** Opening EXERCISE INPUTS block **

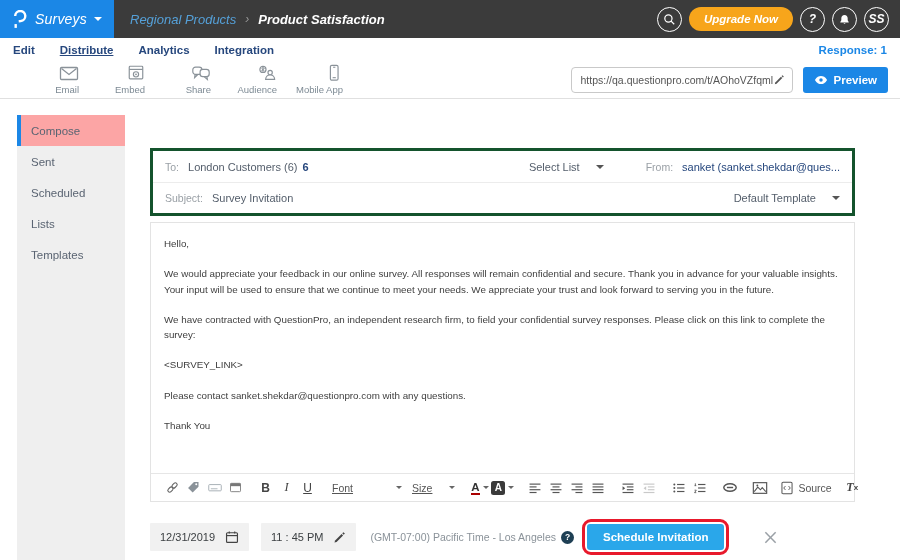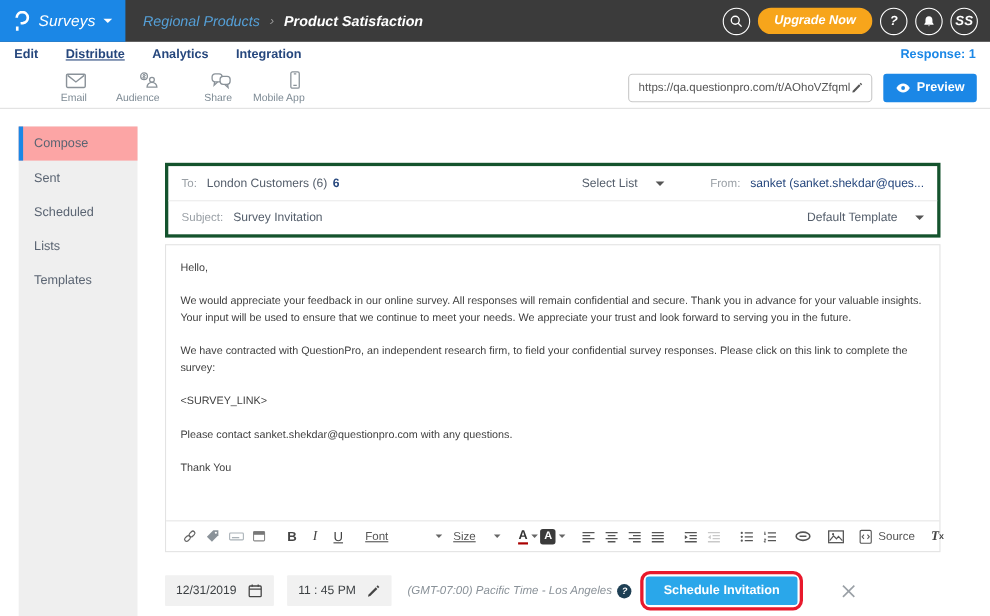--- a/index.html
+++ b/index.html
@@ -134,6 +134,15 @@
     <span class="channel-label">Email</span>
   </div>
   <div class="channel">
+    <svg width="18" height="18" viewBox="0 0 20 20">
+      <rect x="2.5" y="2.5" width="15" height="14" rx="1" fill="none" stroke="#8a9299" stroke-width="1.3"></rect>
+      <line x1="2.5" y1="6" x2="17.5" y2="6" stroke="#8a9299" stroke-width="1.3"></line>
+      <circle cx="10" cy="11.5" r="2.9" fill="none" stroke="#8a9299" stroke-width="1.3"></circle>
+      <circle cx="10" cy="11.5" r="1" fill="#8a9299"></circle>
+    </svg>
+    <span class="channel-label">Embed</span>
+  </div>
+  <div class="channel">
     <svg width="20" height="18" viewBox="0 0 22 20">
       <circle cx="6.5" cy="6" r="3.4" fill="none" stroke="#8a9299" stroke-width="1.3"></circle>
       <path d="M6.5 3.6 v4.8 M5 5 c0-1 3-1 3 0 c0 1.4-3 .8-3 2 c0 1 3 1 3 0" fill="none" stroke="#8a9299" stroke-width="1"></path>

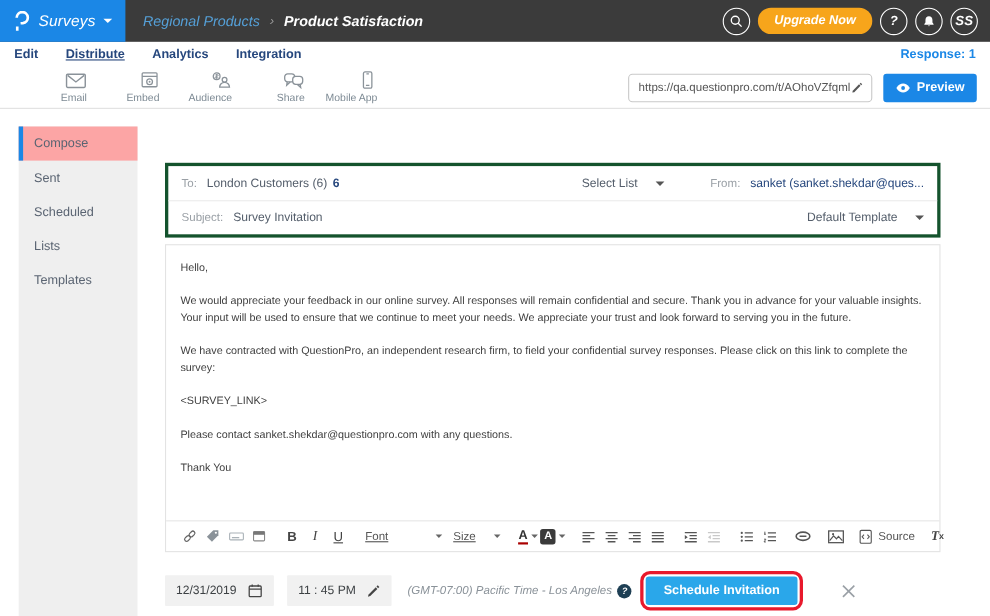--- a/index.html
+++ b/index.html
@@ -143,6 +143,15 @@
     <span class="channel-label">Embed</span>
   </div>
   <div class="channel">
+    <svg width="20" height="18" viewBox="0 0 22 18">
+      <rect x="2" y="2.5" width="10" height="8" rx="3" fill="none" stroke="#8a9299" stroke-width="1.3"></rect>
+      <path d="M4.5 10.5 L4 14 L7.5 10.7" fill="none" stroke="#8a9299" stroke-width="1.3"></path>
+      <rect x="10" y="5" width="10" height="8" rx="3" fill="#fff" stroke="#8a9299" stroke-width="1.3"></rect>
+      <path d="M17.5 13 L18 16.2 L14.7 13.2" fill="none" stroke="#8a9299" stroke-width="1.3"></path>
+    </svg>
+    <span class="channel-label">Share</span>
+  </div>
+  <div class="channel">
     <svg width="20" height="18" viewBox="0 0 22 20">
       <circle cx="6.5" cy="6" r="3.4" fill="none" stroke="#8a9299" stroke-width="1.3"></circle>
       <path d="M6.5 3.6 v4.8 M5 5 c0-1 3-1 3 0 c0 1.4-3 .8-3 2 c0 1 3 1 3 0" fill="none" stroke="#8a9299" stroke-width="1"></path>
@@ -150,15 +159,6 @@
       <path d="M9.5 17 a5 5 0 0 1 10 0 z" fill="#fff" stroke="#8a9299" stroke-width="1.3"></path>
     </svg>
     <span class="channel-label">Audience</span>
-  </div>
-  <div class="channel">
-    <svg width="20" height="18" viewBox="0 0 22 18">
-      <rect x="2" y="2.5" width="10" height="8" rx="3" fill="none" stroke="#8a9299" stroke-width="1.3"></rect>
-      <path d="M4.5 10.5 L4 14 L7.5 10.7" fill="none" stroke="#8a9299" stroke-width="1.3"></path>
-      <rect x="10" y="5" width="10" height="8" rx="3" fill="#fff" stroke="#8a9299" stroke-width="1.3"></rect>
-      <path d="M17.5 13 L18 16.2 L14.7 13.2" fill="none" stroke="#8a9299" stroke-width="1.3"></path>
-    </svg>
-    <span class="channel-label">Share</span>
   </div>
   <div class="channel">
     <svg width="18" height="18" viewBox="0 0 20 20">

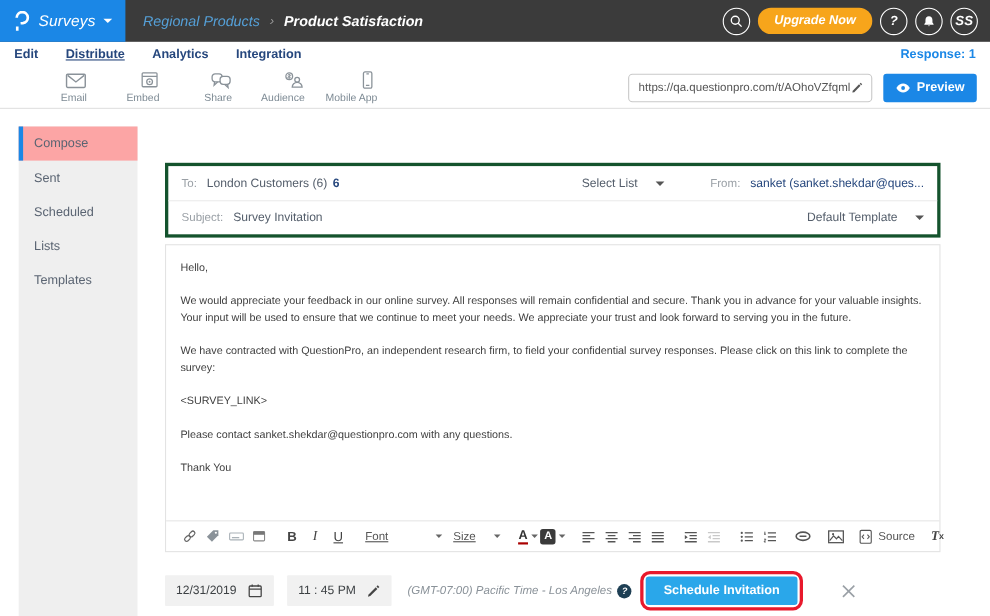--- a/index.html
+++ b/index.html
@@ -72,7 +72,7 @@
   .footer { display:flex; align-items:center; margin-top:17px; }
   .chip { background:#f1f1f1; height:28px; display:flex; align-items:center; gap:10px; padding:0 10px; font-size:11px; color:#3c4043; cursor:pointer; border-radius:1px; flex:none; }
   .chip + .chip { margin-left:12px; }
-  .tz { font-size:10.5px; color:#8a9299; margin-left:14px; display:flex; align-items:center; gap:5px;font-style:italic; }
+  .tz { font-size:10.5px; color:#8a9299; margin-left:14px; display:flex; align-items:center; gap:5px; }
   .tz-help { width:13px; height:13px; border-radius:50%; background:#1e3f54; color:#fff; font-size:8.5px; display:inline-flex; align-items:center; justify-content:center; font-weight:bold; cursor:pointer; }
   .annotation { border:3px solid #e8192c; border-radius:9px; padding:2px; margin-left:8px; flex:none; }
   .schedule-btn { background:#2aa7ea; color:#fff; font-weight:bold; font-size:11.5px; height:26px; padding:0 16px; border-radius:3px; display:flex; align-items:center; cursor:pointer; }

** Closing EXERCISE INPUTS block **

=== YOUR GOAL ===
Set down the lines of the records above exactly, apart from the pictures.

=== WRITTEN SOLUTION ===
--- a/index.html
+++ b/index.html
@@ -134,6 +134,15 @@
     <span class="channel-label">Email</span>
   </div>
   <div class="channel">
+    <svg width="18" height="18" viewBox="0 0 20 20">
+      <rect x="2.5" y="2.5" width="15" height="14" rx="1" fill="none" stroke="#8a9299" stroke-width="1.3"></rect>
+      <line x1="2.5" y1="6" x2="17.5" y2="6" stroke="#8a9299" stroke-width="1.3"></line>
+      <circle cx="10" cy="11.5" r="2.9" fill="none" stroke="#8a9299" stroke-width="1.3"></circle>
+      <circle cx="10" cy="11.5" r="1" fill="#8a9299"></circle>
+    </svg>
+    <span class="channel-label">Embed</span>
+  </div>
+  <div class="channel">
     <svg width="20" height="18" viewBox="0 0 22 20">
       <circle cx="6.5" cy="6" r="3.4" fill="none" stroke="#8a9299" stroke-width="1.3"></circle>
       <path d="M6.5 3.6 v4.8 M5 5 c0-1 3-1 3 0 c0 1.4-3 .8-3 2 c0 1 3 1 3 0" fill="none" stroke="#8a9299" stroke-width="1"></path>

--- a/index.html
+++ b/index.html
@@ -143,6 +143,15 @@
     <span class="channel-label">Embed</span>
   </div>
   <div class="channel">
+    <svg width="20" height="18" viewBox="0 0 22 18">
+      <rect x="2" y="2.5" width="10" height="8" rx="3" fill="none" stroke="#8a9299" stroke-width="1.3"></rect>
+      <path d="M4.5 10.5 L4 14 L7.5 10.7" fill="none" stroke="#8a9299" stroke-width="1.3"></path>
+      <rect x="10" y="5" width="10" height="8" rx="3" fill="#fff" stroke="#8a9299" stroke-width="1.3"></rect>
+      <path d="M17.5 13 L18 16.2 L14.7 13.2" fill="none" stroke="#8a9299" stroke-width="1.3"></path>
+    </svg>
+    <span class="channel-label">Share</span>
+  </div>
+  <div class="channel">
     <svg width="20" height="18" viewBox="0 0 22 20">
       <circle cx="6.5" cy="6" r="3.4" fill="none" stroke="#8a9299" stroke-width="1.3"></circle>
       <path d="M6.5 3.6 v4.8 M5 5 c0-1 3-1 3 0 c0 1.4-3 .8-3 2 c0 1 3 1 3 0" fill="none" stroke="#8a9299" stroke-width="1"></path>
@@ -150,15 +159,6 @@
       <path d="M9.5 17 a5 5 0 0 1 10 0 z" fill="#fff" stroke="#8a9299" stroke-width="1.3"></path>
     </svg>
     <span class="channel-label">Audience</span>
-  </div>
-  <div class="channel">
-    <svg width="20" height="18" viewBox="0 0 22 18">
-      <rect x="2" y="2.5" width="10" height="8" rx="3" fill="none" stroke="#8a9299" stroke-width="1.3"></rect>
-      <path d="M4.5 10.5 L4 14 L7.5 10.7" fill="none" stroke="#8a9299" stroke-width="1.3"></path>
-      <rect x="10" y="5" width="10" height="8" rx="3" fill="#fff" stroke="#8a9299" stroke-width="1.3"></rect>
-      <path d="M17.5 13 L18 16.2 L14.7 13.2" fill="none" stroke="#8a9299" stroke-width="1.3"></path>
-    </svg>
-    <span class="channel-label">Share</span>
   </div>
   <div class="channel">
     <svg width="18" height="18" viewBox="0 0 20 20">

--- a/index.html
+++ b/index.html
@@ -72,7 +72,7 @@
   .footer { display:flex; align-items:center; margin-top:17px; }
   .chip { background:#f1f1f1; height:28px; display:flex; align-items:center; gap:10px; padding:0 10px; font-size:11px; color:#3c4043; cursor:pointer; border-radius:1px; flex:none; }
   .chip + .chip { margin-left:12px; }
-  .tz { font-size:10.5px; color:#8a9299; margin-left:14px; display:flex; align-items:center; gap:5px;font-style:italic; }
+  .tz { font-size:10.5px; color:#8a9299; margin-left:14px; display:flex; align-items:center; gap:5px; }
   .tz-help { width:13px; height:13px; border-radius:50%; background:#1e3f54; color:#fff; font-size:8.5px; display:inline-flex; align-items:center; justify-content:center; font-weight:bold; cursor:pointer; }
   .annotation { border:3px solid #e8192c; border-radius:9px; padding:2px; margin-left:8px; flex:none; }
   .schedule-btn { background:#2aa7ea; color:#fff; font-weight:bold; font-size:11.5px; height:26px; padding:0 16px; border-radius:3px; display:flex; align-items:center; cursor:pointer; }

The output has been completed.